▶ _Records shown_:
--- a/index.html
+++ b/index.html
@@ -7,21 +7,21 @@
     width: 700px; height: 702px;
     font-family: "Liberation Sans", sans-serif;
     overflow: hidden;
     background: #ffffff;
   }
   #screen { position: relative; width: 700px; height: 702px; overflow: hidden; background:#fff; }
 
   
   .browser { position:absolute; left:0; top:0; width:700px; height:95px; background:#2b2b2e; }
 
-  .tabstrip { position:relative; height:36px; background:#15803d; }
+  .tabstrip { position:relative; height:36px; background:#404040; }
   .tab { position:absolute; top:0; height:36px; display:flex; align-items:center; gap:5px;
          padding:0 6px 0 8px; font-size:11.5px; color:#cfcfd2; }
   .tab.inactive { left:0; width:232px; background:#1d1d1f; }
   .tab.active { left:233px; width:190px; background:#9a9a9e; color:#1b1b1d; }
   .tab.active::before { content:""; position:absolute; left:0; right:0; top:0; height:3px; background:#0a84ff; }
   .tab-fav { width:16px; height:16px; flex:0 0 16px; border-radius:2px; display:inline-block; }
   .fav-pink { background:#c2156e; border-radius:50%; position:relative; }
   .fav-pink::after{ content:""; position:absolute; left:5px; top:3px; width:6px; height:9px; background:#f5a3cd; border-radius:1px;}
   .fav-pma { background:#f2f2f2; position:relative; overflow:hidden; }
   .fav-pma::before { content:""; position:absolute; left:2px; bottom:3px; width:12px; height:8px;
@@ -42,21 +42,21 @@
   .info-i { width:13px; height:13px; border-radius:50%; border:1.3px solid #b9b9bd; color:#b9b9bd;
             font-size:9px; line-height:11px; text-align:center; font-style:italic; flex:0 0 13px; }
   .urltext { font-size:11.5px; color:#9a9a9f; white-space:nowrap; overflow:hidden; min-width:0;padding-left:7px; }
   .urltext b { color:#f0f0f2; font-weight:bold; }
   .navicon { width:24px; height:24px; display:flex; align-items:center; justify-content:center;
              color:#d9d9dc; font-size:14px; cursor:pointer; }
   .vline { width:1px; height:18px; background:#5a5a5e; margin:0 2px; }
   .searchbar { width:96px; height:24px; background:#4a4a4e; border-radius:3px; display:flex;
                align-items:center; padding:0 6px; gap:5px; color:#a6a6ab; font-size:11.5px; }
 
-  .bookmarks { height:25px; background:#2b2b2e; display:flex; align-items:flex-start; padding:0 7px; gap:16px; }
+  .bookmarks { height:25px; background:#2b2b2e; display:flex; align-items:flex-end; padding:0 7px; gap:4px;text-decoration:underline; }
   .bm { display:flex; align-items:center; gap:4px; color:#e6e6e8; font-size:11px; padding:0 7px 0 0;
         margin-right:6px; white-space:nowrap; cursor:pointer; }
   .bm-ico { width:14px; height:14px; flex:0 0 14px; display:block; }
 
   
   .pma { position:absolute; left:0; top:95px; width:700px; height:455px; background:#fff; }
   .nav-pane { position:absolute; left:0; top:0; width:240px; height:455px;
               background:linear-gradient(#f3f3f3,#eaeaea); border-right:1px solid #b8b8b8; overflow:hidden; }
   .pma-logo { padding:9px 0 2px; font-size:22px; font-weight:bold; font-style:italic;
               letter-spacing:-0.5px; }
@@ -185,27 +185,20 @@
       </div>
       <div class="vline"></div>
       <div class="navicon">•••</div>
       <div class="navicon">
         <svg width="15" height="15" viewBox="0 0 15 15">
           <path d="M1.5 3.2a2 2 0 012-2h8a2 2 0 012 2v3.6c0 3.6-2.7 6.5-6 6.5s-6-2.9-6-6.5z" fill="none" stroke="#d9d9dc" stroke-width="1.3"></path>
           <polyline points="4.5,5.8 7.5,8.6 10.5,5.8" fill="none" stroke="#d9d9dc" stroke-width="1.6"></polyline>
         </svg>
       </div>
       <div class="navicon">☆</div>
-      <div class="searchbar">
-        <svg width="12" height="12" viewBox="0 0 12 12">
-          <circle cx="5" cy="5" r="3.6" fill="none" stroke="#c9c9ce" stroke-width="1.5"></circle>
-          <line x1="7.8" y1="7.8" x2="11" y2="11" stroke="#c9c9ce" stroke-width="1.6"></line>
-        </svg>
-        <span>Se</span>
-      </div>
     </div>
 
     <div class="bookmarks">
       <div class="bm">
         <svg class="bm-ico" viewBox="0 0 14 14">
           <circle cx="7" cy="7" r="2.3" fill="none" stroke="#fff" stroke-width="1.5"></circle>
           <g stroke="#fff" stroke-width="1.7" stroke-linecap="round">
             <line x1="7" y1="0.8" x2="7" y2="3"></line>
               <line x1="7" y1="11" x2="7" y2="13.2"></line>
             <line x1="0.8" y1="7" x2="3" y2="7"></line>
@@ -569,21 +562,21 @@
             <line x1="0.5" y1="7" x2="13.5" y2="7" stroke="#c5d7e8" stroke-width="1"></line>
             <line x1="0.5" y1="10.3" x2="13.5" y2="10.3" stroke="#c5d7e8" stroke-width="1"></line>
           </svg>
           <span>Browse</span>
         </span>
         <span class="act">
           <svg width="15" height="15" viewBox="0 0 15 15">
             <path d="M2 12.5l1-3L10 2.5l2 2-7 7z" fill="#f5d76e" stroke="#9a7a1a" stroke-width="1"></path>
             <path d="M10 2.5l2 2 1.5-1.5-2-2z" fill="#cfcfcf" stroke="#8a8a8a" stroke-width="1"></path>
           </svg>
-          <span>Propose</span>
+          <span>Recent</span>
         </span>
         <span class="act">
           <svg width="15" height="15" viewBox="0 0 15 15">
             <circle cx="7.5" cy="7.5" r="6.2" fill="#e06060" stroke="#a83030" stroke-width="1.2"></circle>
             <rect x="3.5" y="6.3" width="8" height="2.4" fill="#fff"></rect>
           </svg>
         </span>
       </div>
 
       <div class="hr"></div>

▶ _Problem description_: Report every line in the data above in which the word "pointer" appears.

▶ _Task answer_:
              color:#d9d9dc; font-size:14px; cursor:pointer; }
         margin-right:6px; white-space:nowrap; cursor:pointer; }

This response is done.